查阅了torch最新版的文档发现,torch.nn.Embedding类要求,该class输入必须是LongTensor(链接在此)。那么LongTensor对应的到底是Python中我们熟知的啥类型呢?我之前一直傻傻的以为LongTensor对应的tensor数据类型,就是Python里的“long”,后来我发现我错了。torch中tensor的数据类型和python中的数据类型的对照如下:
Data tyoe | CPU tensor | GPU tensor |
---|---|---|
32-bit floating point | torch.FloatTensor |
torch.cuda.FloatTensor |
64-bit floating point | torch.DoubleTensor |
torch.cuda.DoubleTensor |
16-bit floating point | N/A | torch.cuda.HalfTensor |
8-bit integer (unsigned) | torch.ByteTensor |
torch.cuda.ByteTensor |
8-bit integer (signed) | torch.CharTensor |
torch.cuda.CharTensor |
16-bit integer (signed) | torch.ShortTensor |
torch.cuda.ShortTensor |
32-bit integer (signed) | torch.IntTensor |
torch.cuda.IntTensor |
64-bit integer (signed) | torch.LongTensor |
torch.cuda.LongTensor |
从表格里可以看出,Embedding类要求 输入类型是LongTensor,即说明输入类型必须是int64.所以当你出现以上这个bug时,就说明你将“DoubleTensor
”,即float类型的数据塞到nn.Embedding-layer里去了。去检查一下你的输入吧!
先看看Traceback:
# ...前面还有一堆这种的traceback,长得几乎一样,就省略掉了
/pytorch/aten/src/THC/THCTensorIndex.cu:361: void indexSelectLargeIndex(TensorInfo, TensorInfo, TensorInfo, int, int, IndexType, IndexType, long) [with T = float, IndexType = unsigned int, DstDim = -1, SrcDim = -1, IdxDim = -1, IndexIsMajor = true]: block: [137,0,0], thread: [88,0,0] Assertion `srcIndex < srcSelectDimSize` failed.

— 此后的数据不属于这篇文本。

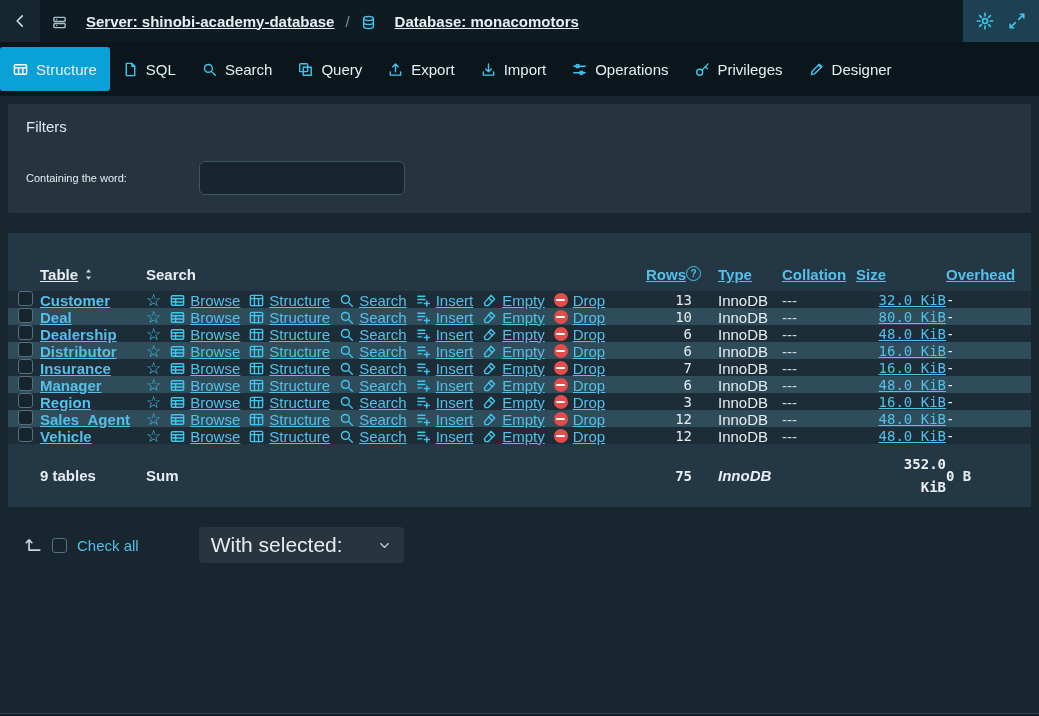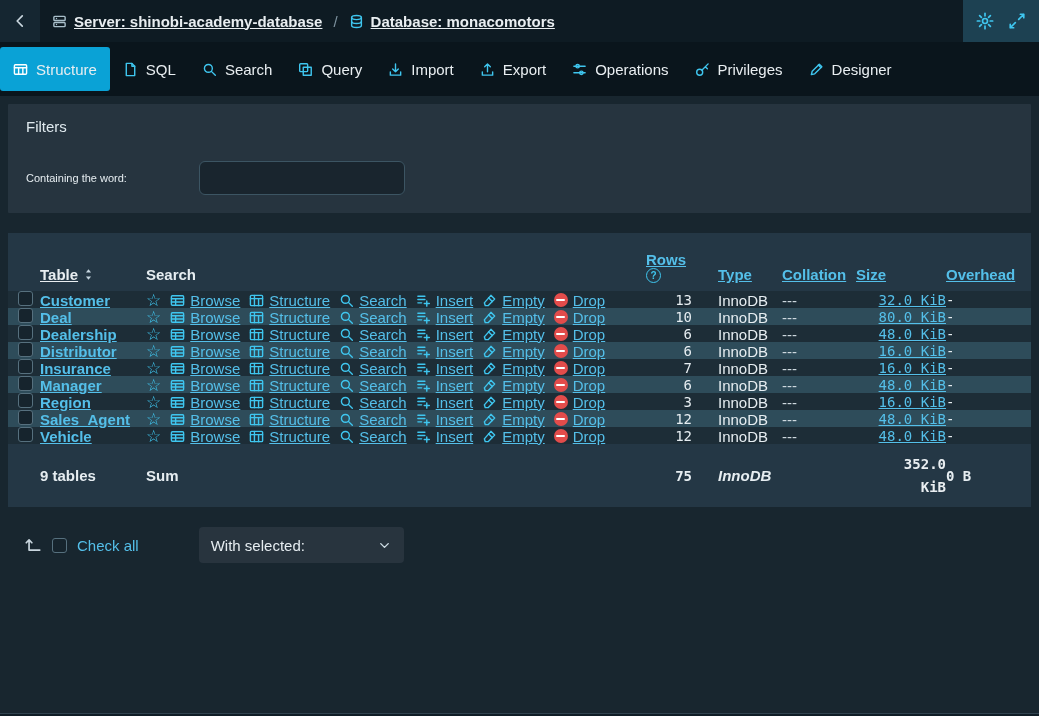"Server: shinobi-academy-database" .crumb-link { align-items: center -> flex-end; gap: 7px -> 19px }
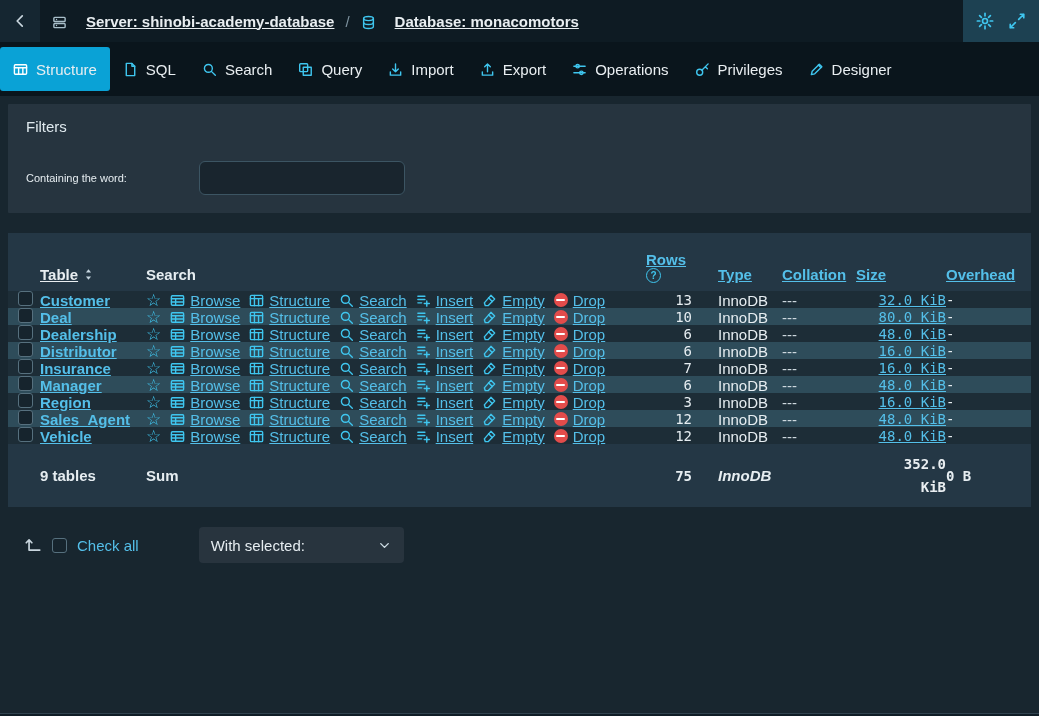"Import" div.tab { order: before "Export" -> after "Export" }
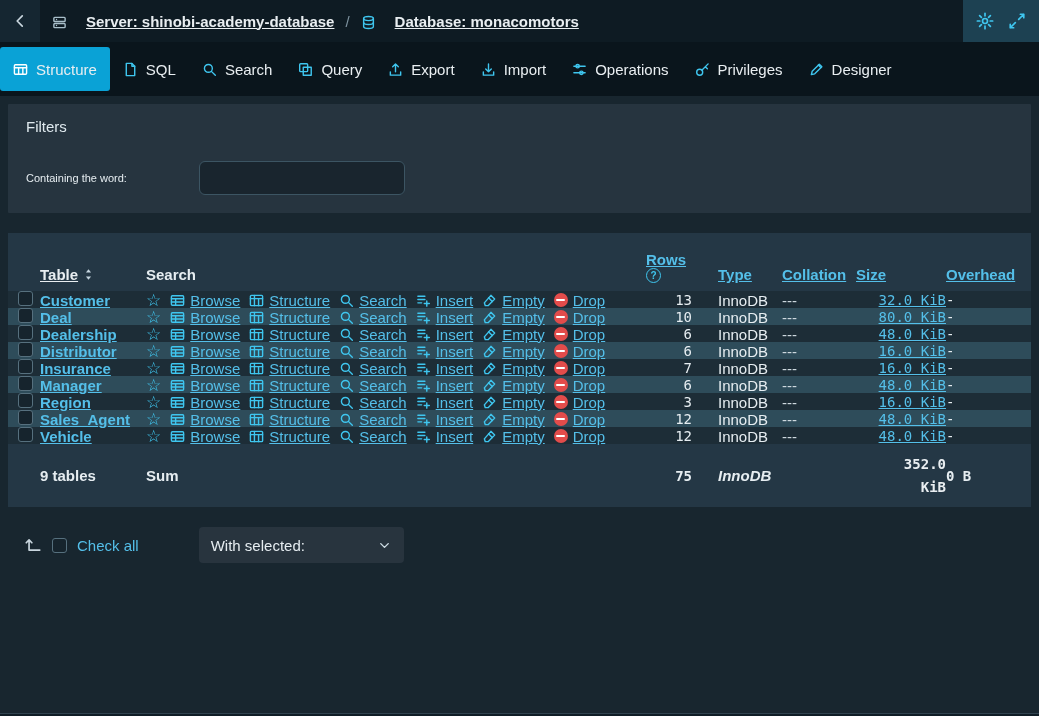"Rows" .thead .c-rows { flex-direction: column -> row }
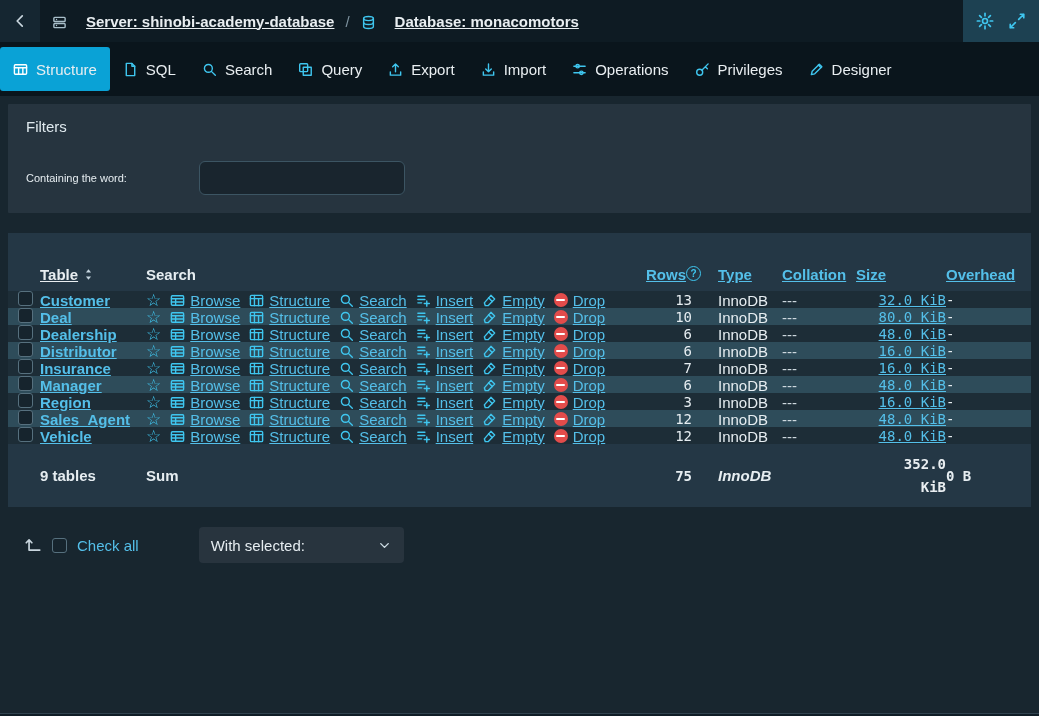"With selected:" .with-selected { font-size: 15px -> 21px }
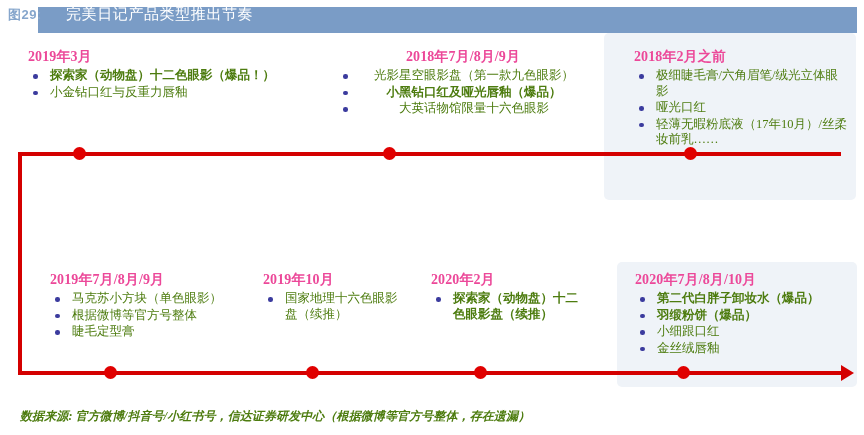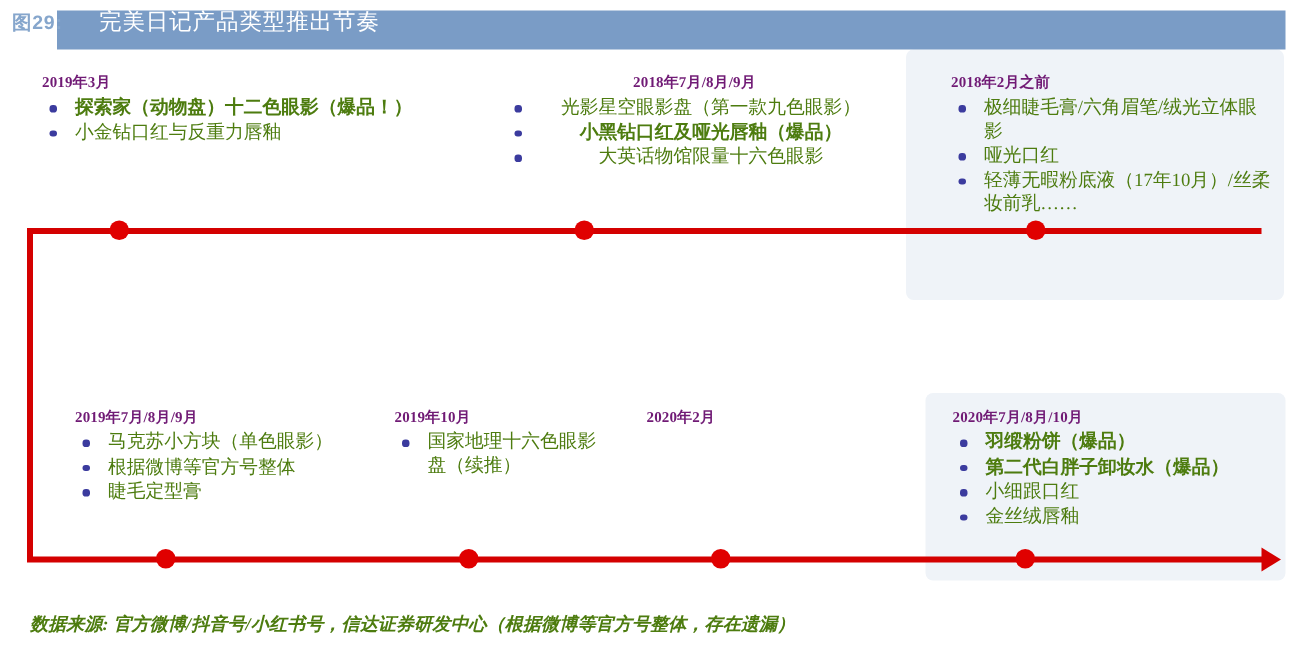"2019年3月" .group-date { color: #701a75 -> #ec4899; font-size: 10px -> 14px }
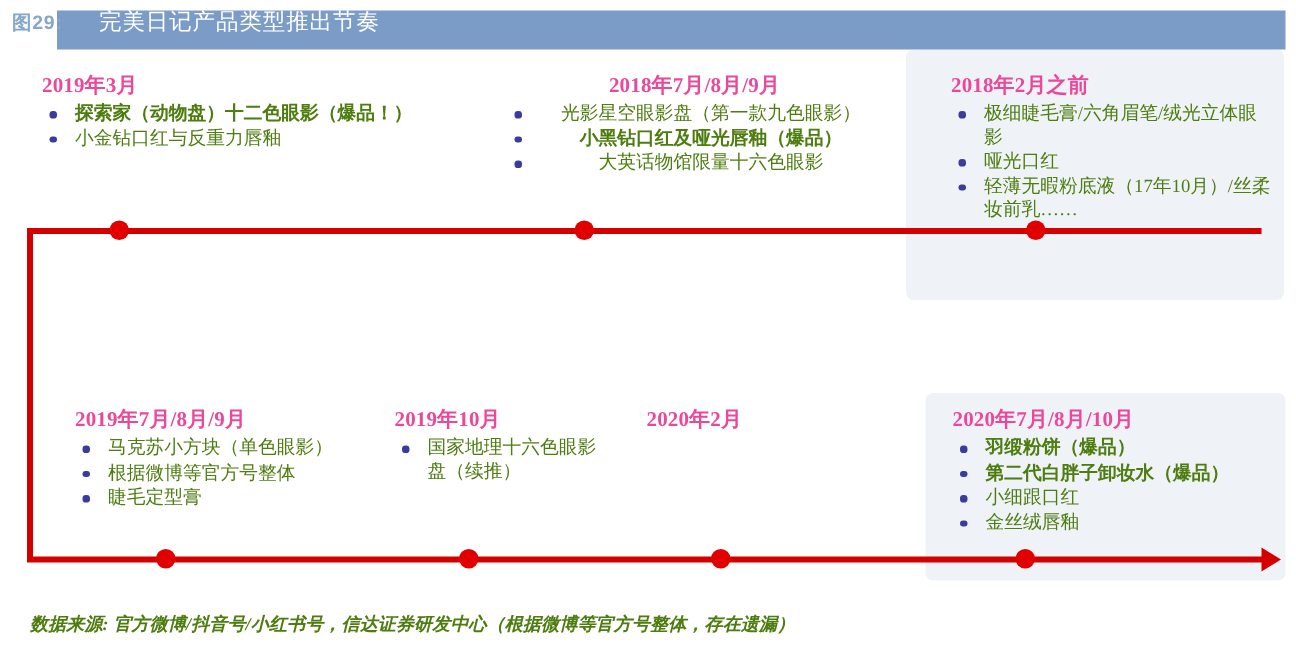"探索家（动物盘）十二色眼影盘（续推）" ul.items { html: none -> <ul> <li>探索家（动物盘）十二色眼影盘（续推）</li> </ul> }
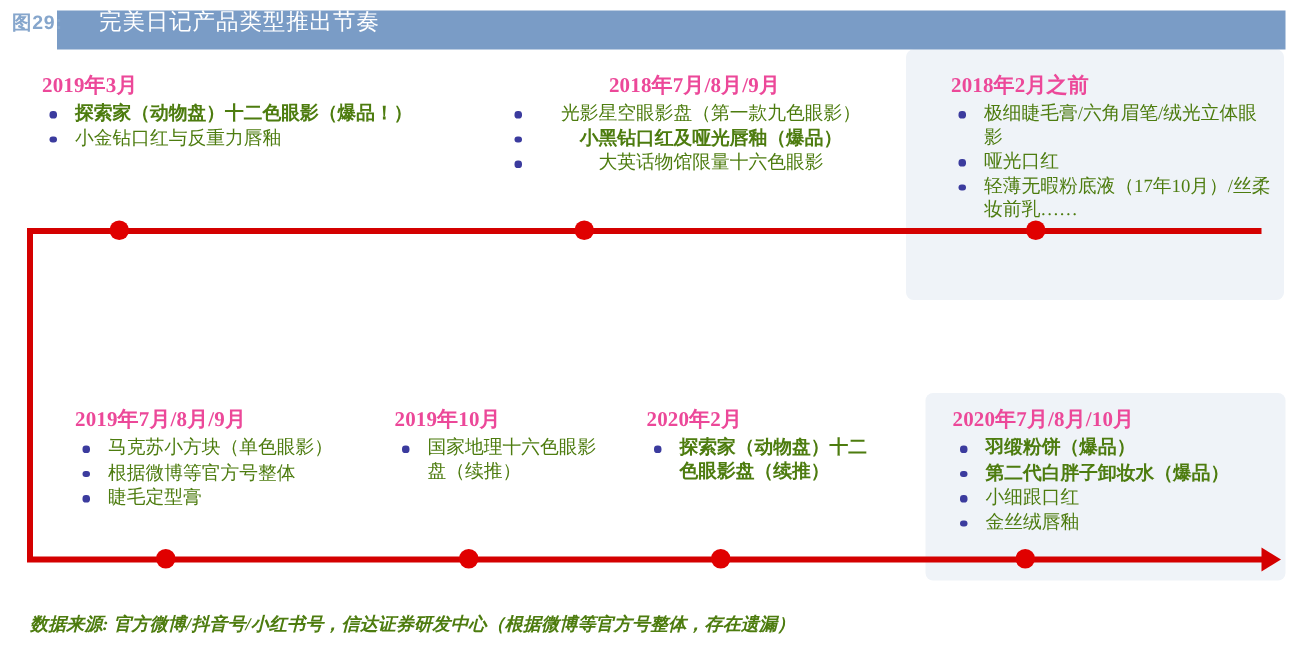"羽缎粉饼（爆品）" li.hl { order: before "第二代白胖子卸妆水（爆品）" -> after "第二代白胖子卸妆水（爆品）" }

/pytorch/aten/src/THC/THCTensorIndex.cu:361: void indexSelectLargeIndex(TensorInfo, TensorInfo, TensorInfo, int, int, IndexType, IndexType, long) [with T = float, IndexType = unsigned int, DstDim = -1, SrcDim = -1, IdxDim = -1, IndexIsMajor = true]: block: [137,0,0], thread: [89,0,0] Assertion `srcIndex < srcSelectDimSize` failed.
/pytorch/aten/src/THC/THCTensorIndex.cu:361: void indexSelectLargeIndex(TensorInfo, TensorInfo, TensorInfo, int, int, IndexType, IndexType, long) [with T = float, IndexType = unsigned int, DstDim = -1, SrcDim = -1, IdxDim = -1, IndexIsMajor = true]: block: [137,0,0], thread: [90,0,0] Assertion `srcIndex < srcSelectDimSize` failed.
/pytorch/aten/src/THC/THCTensorIndex.cu:361: void indexSelectLargeIndex(TensorInfo, TensorInfo, TensorInfo, int, int, IndexType, IndexType, long) [with T = float, IndexType = unsigned int, DstDim = -1, SrcDim = -1, IdxDim = -1, IndexIsMajor = true]: block: [137,0,0], thread: [91,0,0] Assertion `srcIndex < srcSelectDimSize` failed.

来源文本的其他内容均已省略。